INTRODUCTION:

According to the World Health report¹ approximately 450 million people suffer from mental or behavioral disorders, and only small minorities of them receive even the most basic treatment. In the search for new therapeutic products for the treatment of neurological disorders, medicinal plant research, worldwide, has progressed constantly, demonstrating the pharmacological effectiveness of different plant species in a variety of animal models².

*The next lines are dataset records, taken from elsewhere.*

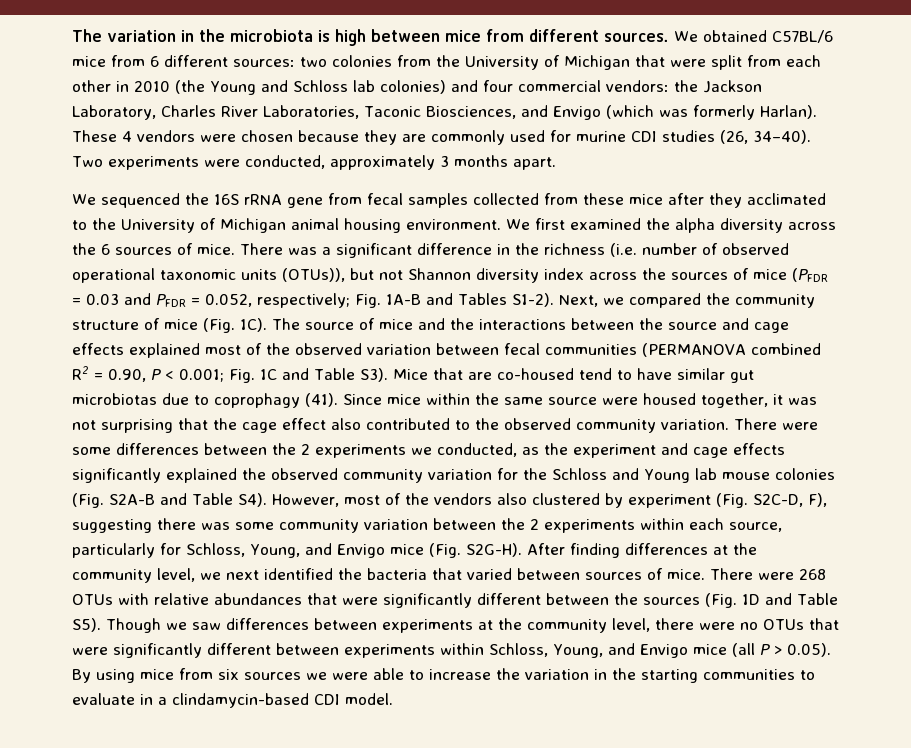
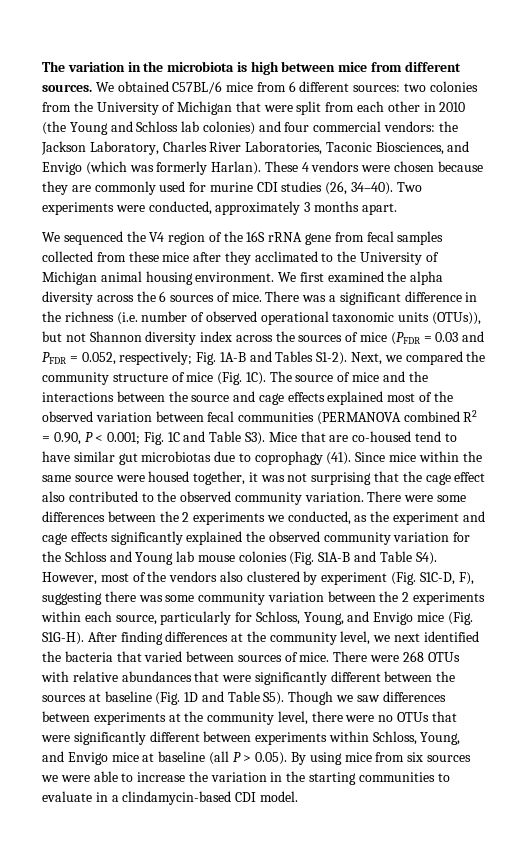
- We sequenced the 16S rRNA gene from fecal samples collected from these mice after they acclimated to the University of Michigan animal housing environment.
+ We sequenced the V4 region of the 16S rRNA gene from fecal samples collected from these mice after they acclimated to the University of Michigan animal housing environment.
- There were some differences between the 2 experiments we conducted, as the experiment and cage effects significantly explained the observed community variation for the Schloss and Young lab mouse colonies (Fig. S2A-B and Table S4). However, most of the vendors also clustered by experiment (Fig. S2C-D, F), suggesting there was some community variation between the 2 experiments within each source, particularly for Schloss, Young, and Envigo mice (Fig. S2G-H).
+ There were some differences between the 2 experiments we conducted, as the experiment and cage effects significantly explained the observed community variation for the Schloss and Young lab mouse colonies (Fig. S1A-B and Table S4). However, most of the vendors also clustered by experiment (Fig. S1C-D, F), suggesting there was some community variation between the 2 experiments within each source, particularly for Schloss, Young, and Envigo mice (Fig. S1G-H).
- There were 268 OTUs with relative abundances that were significantly different between the sources (Fig. 1D and Table S5). Though we saw differences between experiments at the community level, there were no OTUs that were significantly different between experiments within Schloss, Young, and Envigo mice (all P > 0.05). By using mice from six sources we were able to increase the variation in the starting communities to evaluate in a clindamycin-based CDI model.
+ There were 268 OTUs with relative abundances that were significantly different between the sources at baseline (Fig. 1D and Table S5). Though we saw differences between experiments at the community level, there were no OTUs that were significantly different between experiments within Schloss, Young, and Envigo mice at baseline (all P > 0.05). By using mice from six sources we were able to increase the variation in the starting communities to evaluate in a clindamycin-based CDI model.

Embelia ribes Burm f. (Myrsinaceae), commonly known as Vidanga, is a large woody climbing shrub and is sparsely distributed in the moist deciduous forests of India, Sri Lanka, Malaysia and South China³. It is highly esteemed in Ayurveda as a powerful anthelmintic⁴. The whole plant is used in the treatment of inflammation and in rheumatism and fever⁵. The fruits of Embelia ribes are used in folk medicine for treating mental disorders, nervous debility, psychopathy and as a brain tonic^{6, 7}.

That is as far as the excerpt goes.